Inclusive Education means providing quality education to all children especially those who have been excluded from main stream education. It welcomes all children regardless of their gender, physical, intellectual, social, emotional, linguistic or other characteristics. It benefits not only students with disabilities but provides a variety of benefits for students without disabilities, teachers, schools and communities.
Most children with disabilities or special needs are not enrolled in regular schools. They are kept apart from society by tagging them with different names and educated in separate special schools, where there are few opportunities for them to develop and get valued in our community. By including them in regular education, they are given opportunities to learn from their peers. They observe the ways in which other students are successful and practice these behaviour. A student who has difficulty communicating can learn effective strategies by being with students who use language all day long. Mobility skills can be addressed while students come back to classes after recess. A student having problem in reading can work side by side with other readers. At times, all students may find their best teachers among their peers.

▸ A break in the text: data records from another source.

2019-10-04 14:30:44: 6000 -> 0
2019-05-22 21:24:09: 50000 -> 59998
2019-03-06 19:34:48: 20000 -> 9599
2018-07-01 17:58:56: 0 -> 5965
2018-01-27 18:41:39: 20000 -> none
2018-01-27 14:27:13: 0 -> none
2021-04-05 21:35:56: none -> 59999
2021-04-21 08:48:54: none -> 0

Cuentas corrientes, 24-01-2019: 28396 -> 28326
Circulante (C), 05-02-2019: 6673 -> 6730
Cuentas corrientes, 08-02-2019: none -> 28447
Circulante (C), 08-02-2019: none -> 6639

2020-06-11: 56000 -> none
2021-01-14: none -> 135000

International Research Shows that:
- Approximately 10% – 15% of the world’s population lives with a disability.
- Persons with disabilities constitute the world’s largest minority.

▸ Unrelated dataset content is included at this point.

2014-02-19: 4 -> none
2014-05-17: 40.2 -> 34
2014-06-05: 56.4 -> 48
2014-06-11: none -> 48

- An estimated 80% of persons with disabilities live in developing countries.
- An estimated 15% – 20% of the world’s poorest people are disabled.
- Only 5% – 15% of persons with disabilities can access assistive devices in the developing world.
- Children with disabilities are much less likely to attend school than other children.
- Persons with disabilities tend to experience higher unemployment and have lower earnings than people without disabilities.
We can never teach Real World Skills by isolating a student from the Real World. This is the goal of Inclusive Education i.e. is to teach students how to be successful in the real world, not in the world of special education.